Otomotifnet.com - Sebuah laporan mengenai kondisi terkini pasar mobil listrik di Indonesia dirilis perusahaan manajemen konsultansi global, Arthur D. Little (ADL) .
Dalam studinya, ADL telah mengidentifikasi lima tantangan mendasar terhadap peralihan Indonesia menuju mobilitas listrik. Mulai ketergantungan produksi hingga persoalan baterai sebagai berikut:
1. Ketergantungan yang kuat pada produksi Original Equipment Manufacturer (OEM) otomotif yang terbatas
2. Terbatasnya pengembangan infrastruktur pengisian daya
3. Pemrosesan nikel yang kurang berkembang
4. Baterai Lithium Ferro Phosphate sebagai ancaman bagi keberadaan Nickel Manganese Cobalt
5. Keseimbangan antara keterkaitan regional dan prioritas nasional
Informasi ini muncul dalam acara peluncuran laporan ADL bertajuk “Unleashing Indonesia’s Electric Mobility Potential” di Jakarta (1/8/2023).
Berdasarkan publikasi ADL terbaru ‘Global Electromobility Readiness Index (GEMRIX) edisi 2022 – 2023’, Indonesia termasuk dalam pasar EV yang sedang berkembang.
Mendapat skor 43 dari 100 untuk kesiapan Battery Electric Vehicle (BEV). Hal ini sejalan dengan negara-negara seperti Uni Emirat Arab dan Thailand.
“Dengan peralihan ke kendaraan listrik, Indonesia berharap dapat mengurangi ketergantungan pada impor minyak, serta akan berkontribusi pada ketahanan energi dan membantu membatasi pengeluaran devisa"
"Hal ini adalah salah satu prioritas utama pemerintah, mengingat ketergantungannya pada impor minyak dan fluktuasi nilai tukar USD,” ujar Andreas Schlosser, Partner dan Global Head of Arthur D. Little’s Automotive Practice dalam siaran persnya.

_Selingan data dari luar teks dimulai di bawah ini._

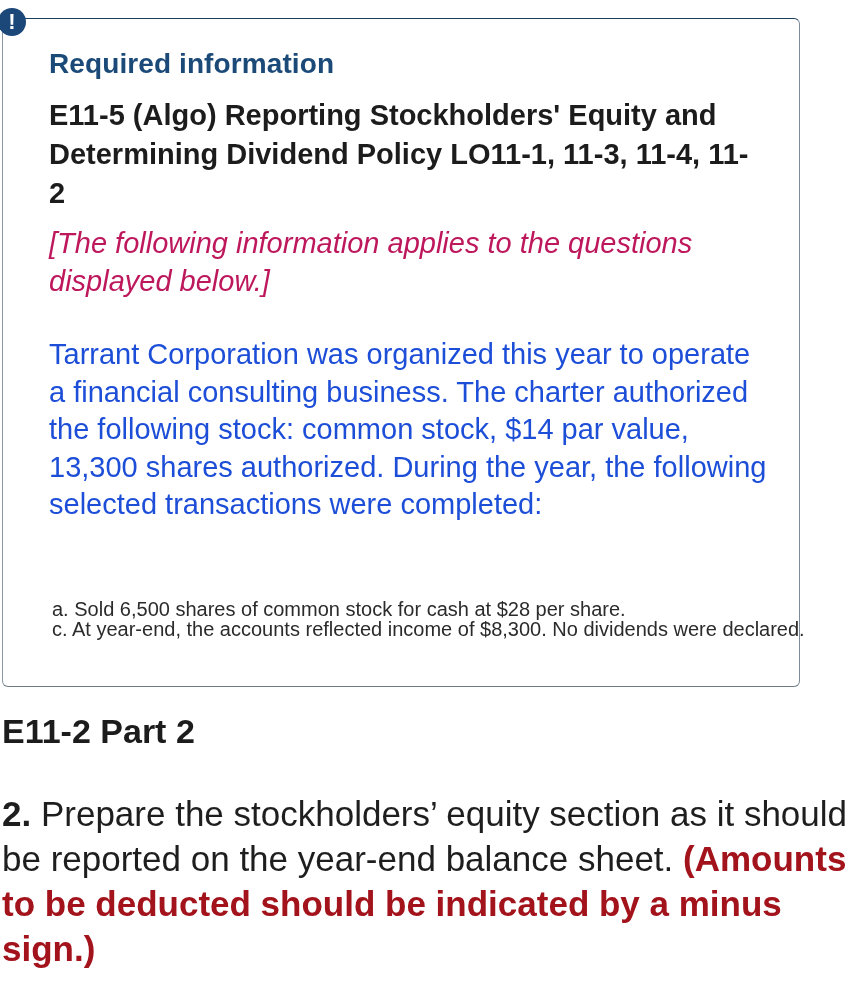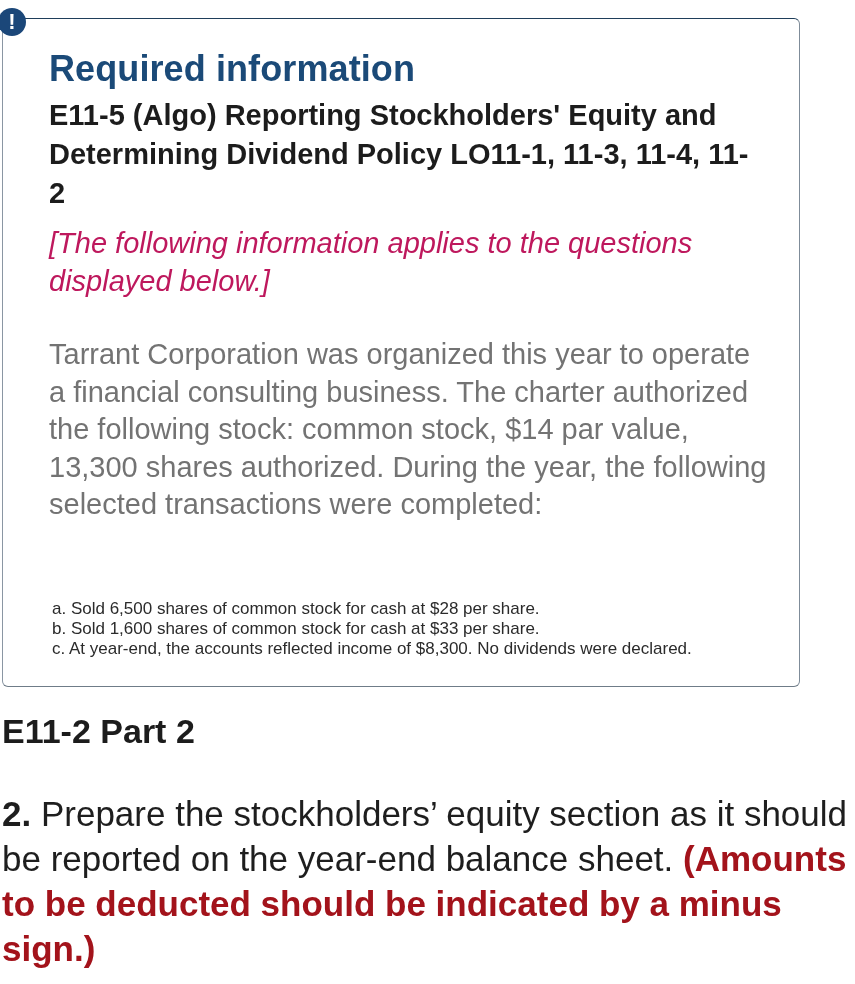--- a/index.html
+++ b/index.html
@@ -21,7 +21,7 @@
     }
     .req-title {
       position: absolute; left: 49px; top: 48px; margin: 0;
-      font-size: 36px; font-weight: bold; color: #1b4a78; letter-spacing: 0.1px;
+      font-size: 28px; font-weight: bold; color: #1b4a78; letter-spacing: 0.1px;
     }
     .ex-title {
       position: absolute; left: 49px; top: 96px; width: 700px; margin: 0;

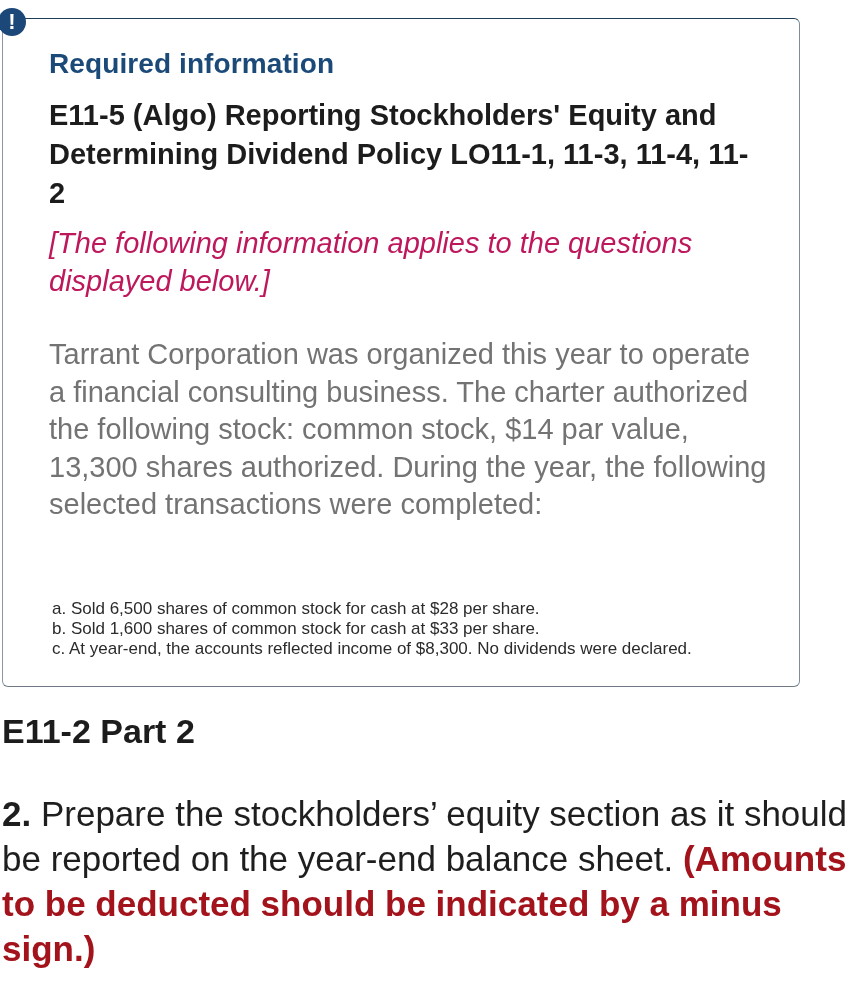--- a/index.html
+++ b/index.html
@@ -33,7 +33,7 @@
     }
     .body-para {
       position: absolute; left: 49px; top: 336px; width: 720px; margin: 0;
-      font-size: 29px; color: #737373; line-height: 37.5px;
+      font-size: 29px; color: #1d4ed8; line-height: 37.5px;
     }
     .tx-list {
       position: absolute; left: 52px; top: 599px; margin: 0; padding: 0; list-style: none;

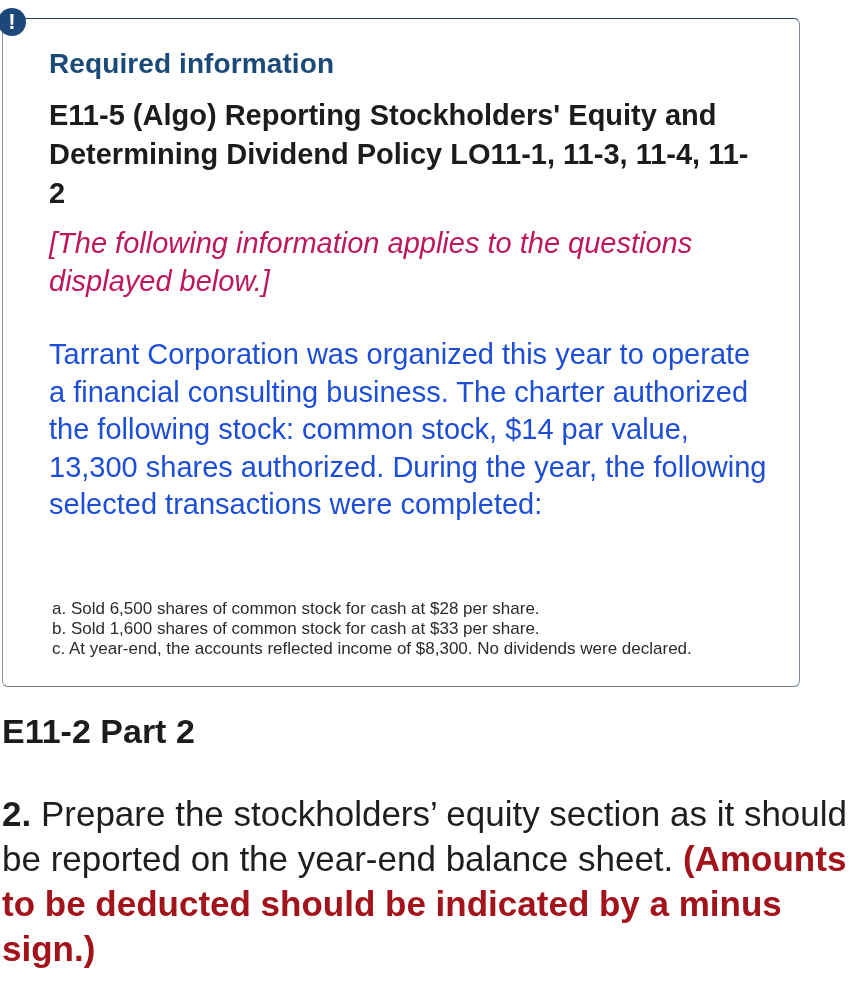--- a/index.html
+++ b/index.html
@@ -37,7 +37,7 @@
     }
     .tx-list {
       position: absolute; left: 52px; top: 599px; margin: 0; padding: 0; list-style: none;
-      font-size: 17px; color: #2b2b2b; line-height: 20px;
+      font-size: 20px; color: #2b2b2b; line-height: 20px;
     }
     .part-title {
       position: absolute; left: 2px; top: 712px; margin: 0;

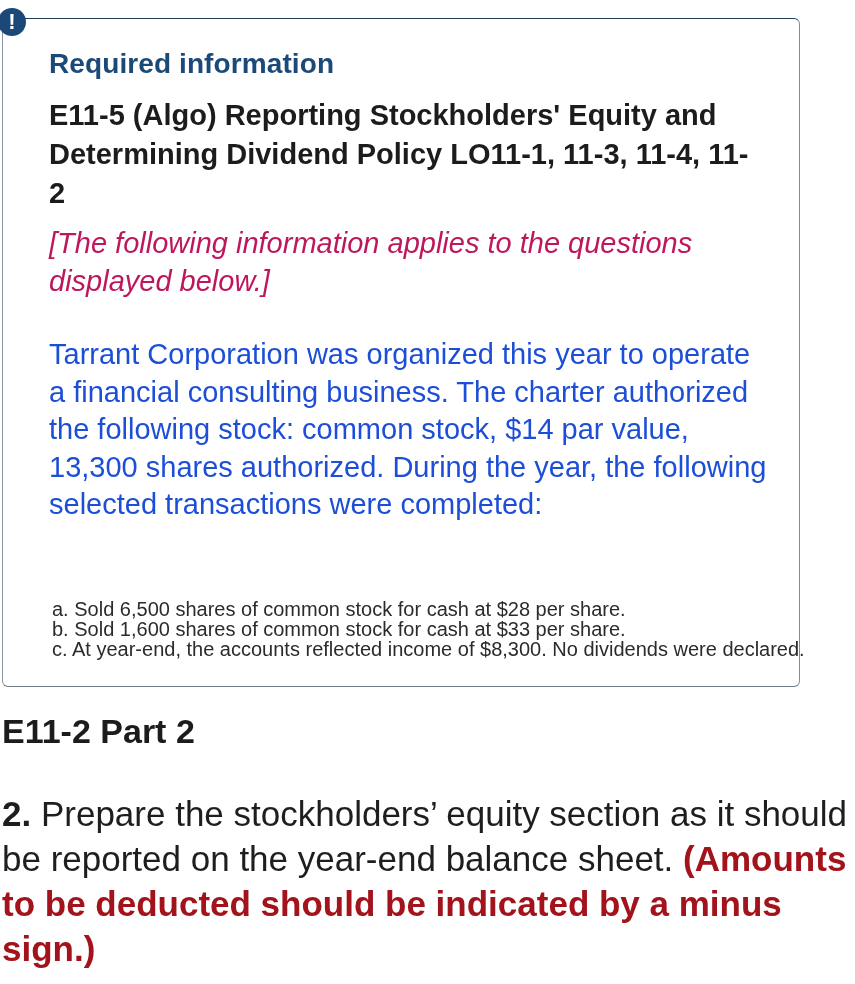--- a/index.html
+++ b/index.html
@@ -63,7 +63,6 @@
 
 <ul class="tx-list">
   <li>a. Sold 6,500 shares of common stock for cash at $28 per share.</li>
-  <li>b. Sold 1,600 shares of common stock for cash at $33 per share.</li>
   <li>c. At year-end, the accounts reflected income of $8,300. No dividends were declared.</li>
 </ul>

Pemerintah Indonesia telah berupaya mengembangkan rantai pasokan kendaraan listrik end-to-end sejak 2013.
Sampai 2030, Kementerian Perindustrian telah menetapkan target produksi sebanyak 600,000 kendaraan listrik roda empat dan 2,45 juta kendaraan listrik roda dua.
Target ambisius ini juga merupakan hasil dari Indonesia Battery Corporation (IBC) yang berencana membangun pabrik baterai dengan kapasitas awal sebesar 10-15 GWh, yang diharapkan dapat digenjot hingga 20 GWh.
Berdasarkan hasil analisis ADL, Indonesia membutuhkan produksi minimal 340.000 kendaraan listrik (56% dari target semula 600.000) untuk memenuhi kapasitas 15 GWh dari permintaan domestik.
Untuk mendukung target tersebut, pemerintah Indonesia telah menawarkan berbagai insentif, seperti pengurangan Pajak Pertambahan Nilai (PPN), pembebasan Pajak Kendaraan Bermotor (PKB) dan Bea Balik Nama Kendaraan Bermotor (BBNKB), insentif bea masuk atas importasi Kendaraan Bermotor Listrik (KBL) berbasis baterai, insentif pajak terkait Pajak Penjualan atas Barang Mewah (PPnBM), keringanan biaya pengisian listrik di Stasiun Pengisian Kendaraan Listrik Umum (SPKLU).
Namun, terlepas dari pendekatan komprehensif dan berbagai langkah yang ditawarkan oleh pemerintah melalui dorongan regulasi, tingkat adopsi EV di Tanah Air masih rendah karena berbagai tantangan.
Akshay Prasad, Manager Arthur D. Little di Asia Tenggara, mengungkapkan bahwa kesuksesan prospek kendaraan listrik Indonesia terletak pada daya tarik OEM baru. Yakni dari India, Tiongkok, serta pemain lokal yang lebih fokus pada “mengembangkan kendaraan listrik” daripada hanya mengandalkan merek dominan saat ini yang sebagian besar berfokus pada ICE (Internal Combustion Engine).
“Strategi ini memberikan kesempatan bagi Indonesia untuk mempertimbangkan pengembangan OEM lokal yang selama ini masih kurang"
"Dengan mempromosikan produksi mobil listrik lokal secara strategis melalui insentif yang ditargetkan, seperti pembebasan bea masuk untuk komponen tertentu dan penetapan batas minimum yang lebih tinggi untuk investasi, dapat mendorong masuknya pemain utama dan menandakan pasar yang lebih berkembang,” terang Prasad.